● EXERCISE INPUTS
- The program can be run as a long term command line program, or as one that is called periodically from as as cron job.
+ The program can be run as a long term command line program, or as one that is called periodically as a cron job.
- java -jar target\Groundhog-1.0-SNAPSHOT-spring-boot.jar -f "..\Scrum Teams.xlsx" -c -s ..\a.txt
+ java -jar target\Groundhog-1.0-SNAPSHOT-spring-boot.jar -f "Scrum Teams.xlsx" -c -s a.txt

--

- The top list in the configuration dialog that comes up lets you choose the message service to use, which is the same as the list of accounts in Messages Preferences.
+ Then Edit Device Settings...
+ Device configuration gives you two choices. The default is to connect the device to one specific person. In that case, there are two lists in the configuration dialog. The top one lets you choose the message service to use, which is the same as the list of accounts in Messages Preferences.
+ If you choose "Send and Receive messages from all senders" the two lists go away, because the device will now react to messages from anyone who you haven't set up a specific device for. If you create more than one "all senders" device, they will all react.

* * *

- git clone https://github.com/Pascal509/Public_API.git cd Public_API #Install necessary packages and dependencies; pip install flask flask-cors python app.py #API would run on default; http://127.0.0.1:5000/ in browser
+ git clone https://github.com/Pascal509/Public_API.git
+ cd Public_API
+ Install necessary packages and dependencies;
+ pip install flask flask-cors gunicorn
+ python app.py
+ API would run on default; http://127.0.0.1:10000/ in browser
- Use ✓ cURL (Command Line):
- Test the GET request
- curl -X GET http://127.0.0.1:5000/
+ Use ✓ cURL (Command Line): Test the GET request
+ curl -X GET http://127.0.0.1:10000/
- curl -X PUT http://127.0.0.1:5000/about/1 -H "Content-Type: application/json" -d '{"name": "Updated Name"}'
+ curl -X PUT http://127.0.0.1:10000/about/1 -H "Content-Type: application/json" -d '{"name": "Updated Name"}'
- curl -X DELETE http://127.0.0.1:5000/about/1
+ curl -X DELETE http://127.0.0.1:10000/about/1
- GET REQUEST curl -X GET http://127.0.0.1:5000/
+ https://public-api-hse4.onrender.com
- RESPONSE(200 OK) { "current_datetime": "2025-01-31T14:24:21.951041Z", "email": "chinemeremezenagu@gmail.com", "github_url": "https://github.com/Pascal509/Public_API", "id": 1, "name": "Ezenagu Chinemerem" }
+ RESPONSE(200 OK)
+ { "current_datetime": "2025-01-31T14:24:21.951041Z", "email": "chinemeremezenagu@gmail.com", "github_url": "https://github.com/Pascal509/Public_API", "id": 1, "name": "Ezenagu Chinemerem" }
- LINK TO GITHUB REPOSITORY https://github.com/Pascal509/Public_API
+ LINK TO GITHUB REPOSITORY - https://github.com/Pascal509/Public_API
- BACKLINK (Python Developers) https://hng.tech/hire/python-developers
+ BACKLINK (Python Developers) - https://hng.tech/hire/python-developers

● EXERCISE
Filter the listing above down to the lines that contain the word "developers".

● YOUR RESPONSE
- BACKLINK (Python Developers) https://hng.tech/hire/python-developers
+ BACKLINK (Python Developers) - https://hng.tech/hire/python-developers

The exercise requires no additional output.